A controvérsia teve origem em ação que buscou substituir multa aplicada pela manutenção de 32 pássaros silvestres em cativeiro, sem autorização, por prestação de serviços ambientais.
Em 1ª instância, o juízo determinou a conversão da penalidade, decisão mantida pelo TRF da 6ª região.
Sustentação oral
Em sessão, a defesa do Ibama sustentou que a conversão da multa em prestação de serviços constitui faculdade da Administração Pública, não cabendo ao Judiciário substituí-la.
O órgão afirmou que o art. 72, § 4º, da lei 9.605/98 prevê que a multa “pode” ser convertida, o que afastaria a existência de direito subjetivo à medida.
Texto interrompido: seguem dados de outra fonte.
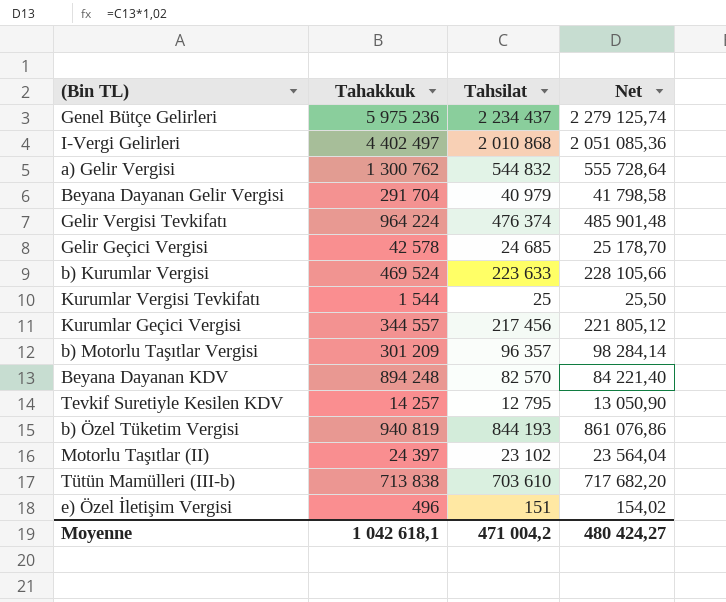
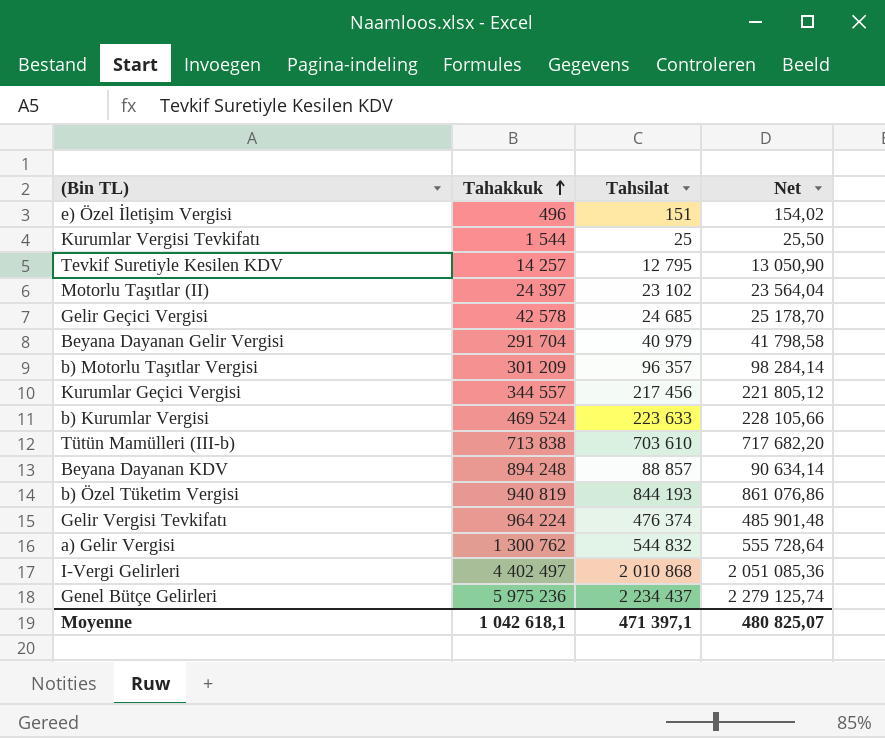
row order: none -> Tahakkuk ascending
Beyana Dayanan KDV | Tahsilat: 82 570 -> 88 857
Beyana Dayanan KDV | Net: 84 221,40 -> 90 634,14
Moyenne | Tahsilat: 471 004,2 -> 471 397,1
Moyenne | Net: 480 424,27 -> 480 825,07

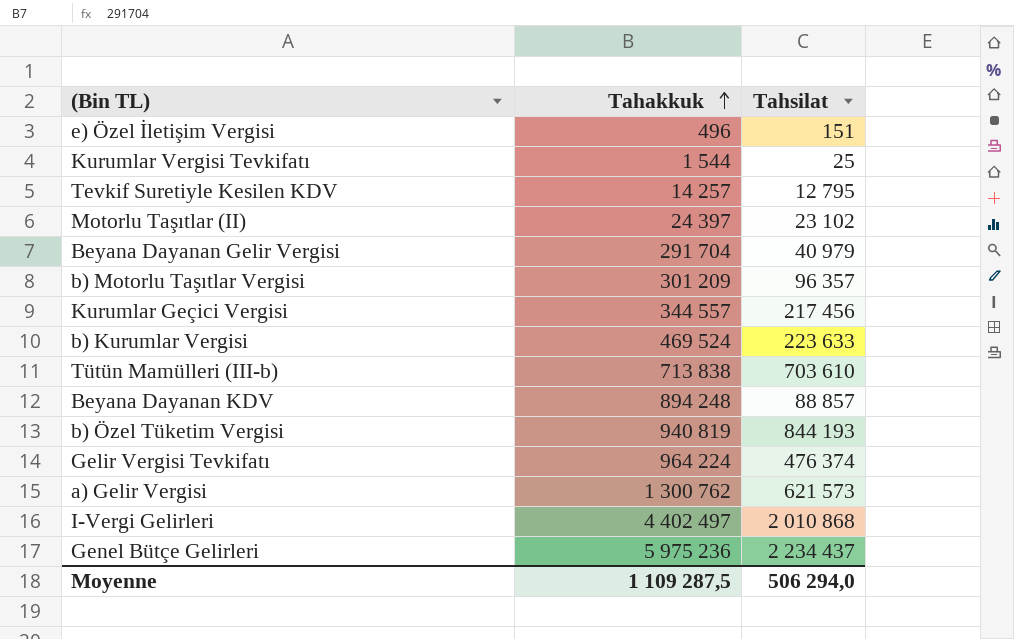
column Net | formula: [Tahsilat] * 1,02 -> none
row Gelir Geçici Vergisi: 42 578 | 24 685 | 25 178,70 -> none
a) Gelir Vergisi | Tahsilat: 544 832 -> 621 573
Moyenne | Tahakkuk: 1 042 618,1 -> 1 109 287,5
Moyenne | Tahsilat: 471 397,1 -> 506 294,0

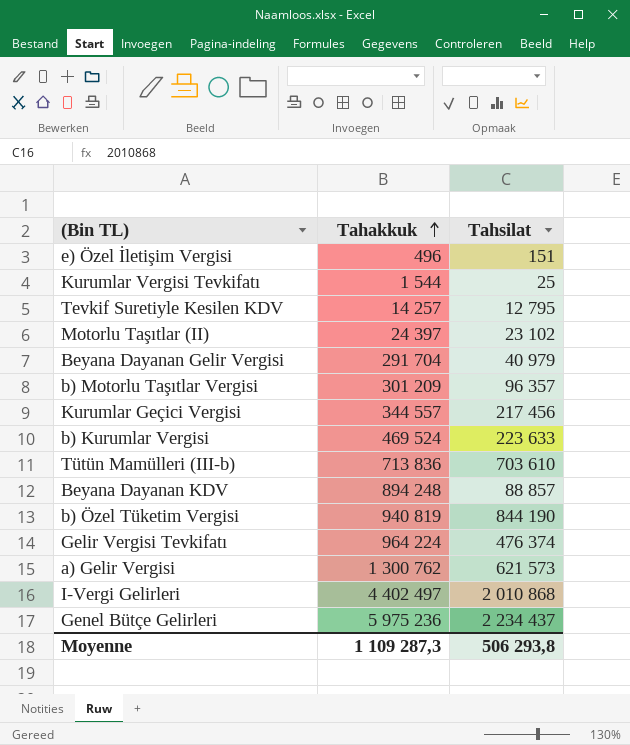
Tütün Mamülleri (III-b) | Tahakkuk: 713 838 -> 713 836
b) Özel Tüketim Vergisi | Tahsilat: 844 193 -> 844 190
Moyenne | Tahakkuk: 1 109 287,5 -> 1 109 287,3
Moyenne | Tahsilat: 506 294,0 -> 506 293,8

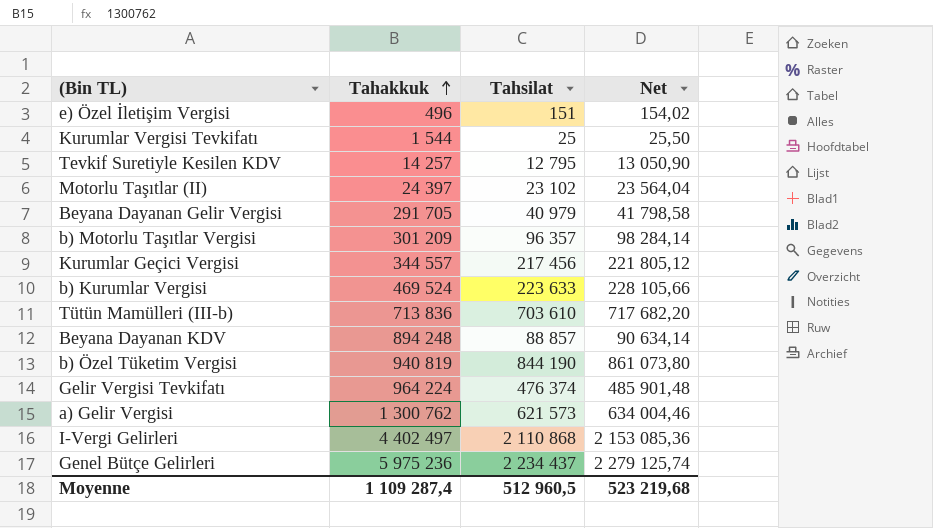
column Net | formula: none -> [Tahsilat] * 1,02
Beyana Dayanan Gelir Vergisi | Tahakkuk: 291 704 -> 291 705
I-Vergi Gelirleri | Tahsilat: 2 010 868 -> 2 110 868
Moyenne | Tahakkuk: 1 109 287,3 -> 1 109 287,4
Moyenne | Tahsilat: 506 293,8 -> 512 960,5

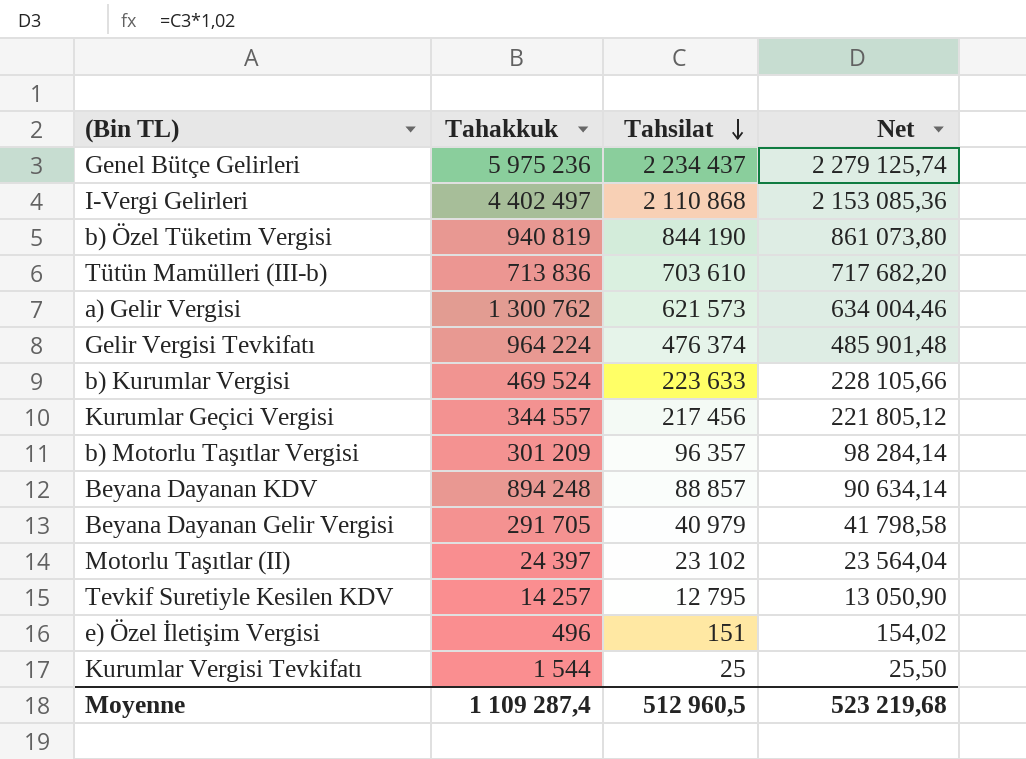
row order: Tahakkuk ascending -> Tahsilat descending

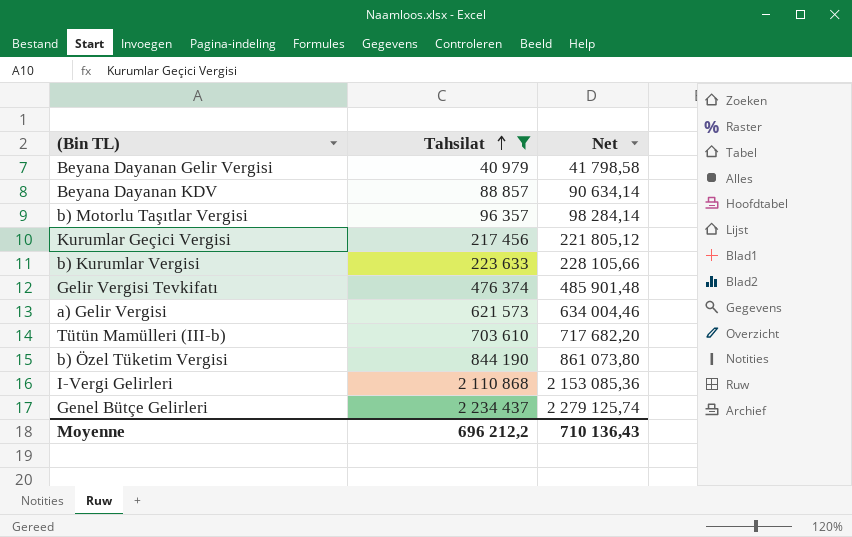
filter: none -> Tahsilat >= 40 979
row order: Tahsilat descending -> Tahsilat ascending
column Tahakkuk | position: 2 -> none
Moyenne | Tahsilat: 512 960,5 -> 696 212,2
Moyenne | Net: 523 219,68 -> 710 136,43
Argumentou ainda que os arts. 139 e 145 do decreto 6.514/08 reforçam o caráter discricionário da decisão administrativa.
Assim, defendeu que o Judiciário não pode interferir no mérito do ato administrativo para determinar a substituição da penalidade.
Voto da relatora
Ao votar, a relatora, ministra Regina Helena Costa, entendeu que a análise do caso esbarra na súmula 7, pois demandaria reexame do conjunto fático-probatório.
Conforme destacou, o tribunal de origem reconheceu, com base nas circunstâncias do caso concreto, a adequação da conversão da penalidade. Entre os elementos considerados, mencionou o perfil socioeconômico do autuado, a ausência de maus-tratos e a inexistência de finalidade lucrativa.
Além disso, segundo S. Exa., a jurisprudência do STJ admite a conversão da multa quando presentes os requisitos legais.
Após voto da relatora pelo desprovimento do recurso, o julgamento foi suspenso por pedido de vista do ministro Paulo Sérgio Domingues.